**Task directions**
Please output the section of the listing below that opens with the line containing "margin-top: 31px ->" and closes with the line containing "row -> column;", exactly and with nothing else.

**Task input**

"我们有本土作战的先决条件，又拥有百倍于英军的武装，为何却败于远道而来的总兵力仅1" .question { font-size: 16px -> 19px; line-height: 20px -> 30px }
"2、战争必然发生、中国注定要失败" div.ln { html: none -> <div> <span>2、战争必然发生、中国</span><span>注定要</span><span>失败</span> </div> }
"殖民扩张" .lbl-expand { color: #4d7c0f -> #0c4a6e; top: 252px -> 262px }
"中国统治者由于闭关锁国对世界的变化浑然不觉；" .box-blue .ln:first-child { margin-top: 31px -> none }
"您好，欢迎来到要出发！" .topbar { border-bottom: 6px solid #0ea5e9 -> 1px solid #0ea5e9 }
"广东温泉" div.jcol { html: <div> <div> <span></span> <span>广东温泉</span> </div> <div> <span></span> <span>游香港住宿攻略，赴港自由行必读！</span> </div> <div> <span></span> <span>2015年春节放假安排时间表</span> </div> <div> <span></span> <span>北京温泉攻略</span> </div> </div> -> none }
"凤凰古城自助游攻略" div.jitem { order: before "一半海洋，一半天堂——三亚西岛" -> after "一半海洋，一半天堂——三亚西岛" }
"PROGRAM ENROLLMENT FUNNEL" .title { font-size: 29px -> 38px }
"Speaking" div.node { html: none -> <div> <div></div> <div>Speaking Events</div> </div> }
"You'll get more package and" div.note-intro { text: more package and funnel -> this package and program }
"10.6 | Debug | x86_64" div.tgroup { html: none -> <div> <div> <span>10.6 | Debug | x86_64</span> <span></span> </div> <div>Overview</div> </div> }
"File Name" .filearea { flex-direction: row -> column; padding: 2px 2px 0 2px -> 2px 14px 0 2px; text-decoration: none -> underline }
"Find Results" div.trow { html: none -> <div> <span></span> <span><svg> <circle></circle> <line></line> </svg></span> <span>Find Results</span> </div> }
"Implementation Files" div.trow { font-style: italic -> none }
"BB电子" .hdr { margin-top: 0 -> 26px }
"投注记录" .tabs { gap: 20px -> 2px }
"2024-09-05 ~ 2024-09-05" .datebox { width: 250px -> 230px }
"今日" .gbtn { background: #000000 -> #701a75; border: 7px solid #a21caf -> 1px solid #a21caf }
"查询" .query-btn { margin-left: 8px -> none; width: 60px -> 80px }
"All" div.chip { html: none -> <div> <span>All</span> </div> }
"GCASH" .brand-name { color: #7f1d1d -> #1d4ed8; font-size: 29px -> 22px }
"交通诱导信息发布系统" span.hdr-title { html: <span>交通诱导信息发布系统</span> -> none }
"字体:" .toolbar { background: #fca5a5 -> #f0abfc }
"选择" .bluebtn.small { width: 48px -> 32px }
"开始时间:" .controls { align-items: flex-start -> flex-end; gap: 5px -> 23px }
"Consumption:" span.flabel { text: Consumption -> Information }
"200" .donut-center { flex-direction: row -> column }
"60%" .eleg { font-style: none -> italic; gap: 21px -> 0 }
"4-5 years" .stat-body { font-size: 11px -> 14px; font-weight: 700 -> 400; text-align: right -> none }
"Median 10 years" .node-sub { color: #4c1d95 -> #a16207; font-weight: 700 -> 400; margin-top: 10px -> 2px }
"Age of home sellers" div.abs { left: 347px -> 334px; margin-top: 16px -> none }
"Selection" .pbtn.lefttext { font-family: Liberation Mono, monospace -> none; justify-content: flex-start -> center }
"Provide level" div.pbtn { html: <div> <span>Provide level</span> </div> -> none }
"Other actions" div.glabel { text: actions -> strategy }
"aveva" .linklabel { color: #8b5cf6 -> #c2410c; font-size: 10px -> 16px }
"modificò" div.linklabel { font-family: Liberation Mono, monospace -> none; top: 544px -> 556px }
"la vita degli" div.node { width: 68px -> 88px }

**Answer for the task**
"中国统治者由于闭关锁国对世界的变化浑然不觉；" .box-blue .ln:first-child { margin-top: 31px -> none }
"您好，欢迎来到要出发！" .topbar { border-bottom: 6px solid #0ea5e9 -> 1px solid #0ea5e9 }
"广东温泉" div.jcol { html: <div> <div> <span></span> <span>广东温泉</span> </div> <div> <span></span> <span>游香港住宿攻略，赴港自由行必读！</span> </div> <div> <span></span> <span>2015年春节放假安排时间表</span> </div> <div> <span></span> <span>北京温泉攻略</span> </div> </div> -> none }
"凤凰古城自助游攻略" div.jitem { order: before "一半海洋，一半天堂——三亚西岛" -> after "一半海洋，一半天堂——三亚西岛" }
"PROGRAM ENROLLMENT FUNNEL" .title { font-size: 29px -> 38px }
"Speaking" div.node { html: none -> <div> <div></div> <div>Speaking Events</div> </div> }
"You'll get more package and" div.note-intro { text: more package and funnel -> this package and program }
"10.6 | Debug | x86_64" div.tgroup { html: none -> <div> <div> <span>10.6 | Debug | x86_64</span> <span></span> </div> <div>Overview</div> </div> }
"File Name" .filearea { flex-direction: row -> column; padding: 2px 2px 0 2px -> 2px 14px 0 2px; text-decoration: none -> underline }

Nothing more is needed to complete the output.